Could you filter the records below and return each line that holds "Forte"?

● Data provided
════════════════════

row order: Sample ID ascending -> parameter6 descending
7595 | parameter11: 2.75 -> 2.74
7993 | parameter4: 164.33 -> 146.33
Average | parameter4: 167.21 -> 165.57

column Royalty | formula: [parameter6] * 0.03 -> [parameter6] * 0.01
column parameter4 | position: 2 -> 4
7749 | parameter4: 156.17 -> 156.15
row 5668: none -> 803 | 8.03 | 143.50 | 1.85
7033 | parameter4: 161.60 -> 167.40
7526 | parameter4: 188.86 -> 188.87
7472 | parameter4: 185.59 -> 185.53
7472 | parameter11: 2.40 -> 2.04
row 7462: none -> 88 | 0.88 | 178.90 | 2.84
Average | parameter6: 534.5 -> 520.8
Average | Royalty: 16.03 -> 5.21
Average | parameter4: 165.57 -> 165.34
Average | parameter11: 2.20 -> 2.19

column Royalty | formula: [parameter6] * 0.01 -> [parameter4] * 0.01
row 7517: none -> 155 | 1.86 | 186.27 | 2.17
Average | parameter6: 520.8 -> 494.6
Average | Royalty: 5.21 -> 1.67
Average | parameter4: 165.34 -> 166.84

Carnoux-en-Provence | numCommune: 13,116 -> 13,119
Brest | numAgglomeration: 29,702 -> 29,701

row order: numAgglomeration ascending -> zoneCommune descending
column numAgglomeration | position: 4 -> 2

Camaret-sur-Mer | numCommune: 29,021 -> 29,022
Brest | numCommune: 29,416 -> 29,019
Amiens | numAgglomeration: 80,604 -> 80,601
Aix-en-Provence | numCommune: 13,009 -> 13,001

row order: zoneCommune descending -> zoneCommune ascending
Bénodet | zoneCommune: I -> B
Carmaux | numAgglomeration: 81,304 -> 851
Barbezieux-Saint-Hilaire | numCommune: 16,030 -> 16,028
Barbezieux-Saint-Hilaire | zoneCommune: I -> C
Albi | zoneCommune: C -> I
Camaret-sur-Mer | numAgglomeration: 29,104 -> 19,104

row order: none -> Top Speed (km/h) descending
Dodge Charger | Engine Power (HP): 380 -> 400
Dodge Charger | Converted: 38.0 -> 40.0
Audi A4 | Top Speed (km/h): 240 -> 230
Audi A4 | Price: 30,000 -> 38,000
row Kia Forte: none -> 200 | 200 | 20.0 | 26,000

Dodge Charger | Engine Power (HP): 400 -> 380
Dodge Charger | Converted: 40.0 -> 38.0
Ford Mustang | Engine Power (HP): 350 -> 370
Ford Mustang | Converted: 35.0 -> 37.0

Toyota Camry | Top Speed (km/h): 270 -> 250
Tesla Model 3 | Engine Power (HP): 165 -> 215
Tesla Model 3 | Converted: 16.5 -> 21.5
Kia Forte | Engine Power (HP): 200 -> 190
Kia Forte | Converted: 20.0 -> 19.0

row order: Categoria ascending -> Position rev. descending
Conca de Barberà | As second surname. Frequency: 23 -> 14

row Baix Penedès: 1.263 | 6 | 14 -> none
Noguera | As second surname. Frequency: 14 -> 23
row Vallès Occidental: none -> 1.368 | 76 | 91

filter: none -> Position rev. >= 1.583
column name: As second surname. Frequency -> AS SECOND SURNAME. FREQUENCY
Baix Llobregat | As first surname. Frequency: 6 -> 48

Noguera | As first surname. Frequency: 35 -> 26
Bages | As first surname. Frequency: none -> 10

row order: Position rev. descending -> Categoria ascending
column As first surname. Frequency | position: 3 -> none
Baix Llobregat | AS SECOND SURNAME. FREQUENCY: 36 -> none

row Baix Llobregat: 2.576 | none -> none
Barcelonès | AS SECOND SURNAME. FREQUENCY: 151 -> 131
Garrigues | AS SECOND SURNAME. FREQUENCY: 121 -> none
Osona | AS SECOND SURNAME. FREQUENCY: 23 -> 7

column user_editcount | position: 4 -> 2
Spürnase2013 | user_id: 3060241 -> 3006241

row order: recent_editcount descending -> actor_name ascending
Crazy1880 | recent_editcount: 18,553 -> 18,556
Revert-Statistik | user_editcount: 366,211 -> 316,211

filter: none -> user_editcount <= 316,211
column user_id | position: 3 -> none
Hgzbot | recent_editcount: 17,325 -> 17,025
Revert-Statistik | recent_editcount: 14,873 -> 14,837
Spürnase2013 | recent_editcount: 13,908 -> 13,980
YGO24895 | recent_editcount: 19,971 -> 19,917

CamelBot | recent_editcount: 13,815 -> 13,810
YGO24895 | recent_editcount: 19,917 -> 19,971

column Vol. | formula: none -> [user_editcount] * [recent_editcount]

════════════════════

● Exercise answer
row Kia Forte: none -> 200 | 200 | 20.0 | 26,000
Kia Forte | Engine Power (HP): 200 -> 190
Kia Forte | Converted: 20.0 -> 19.0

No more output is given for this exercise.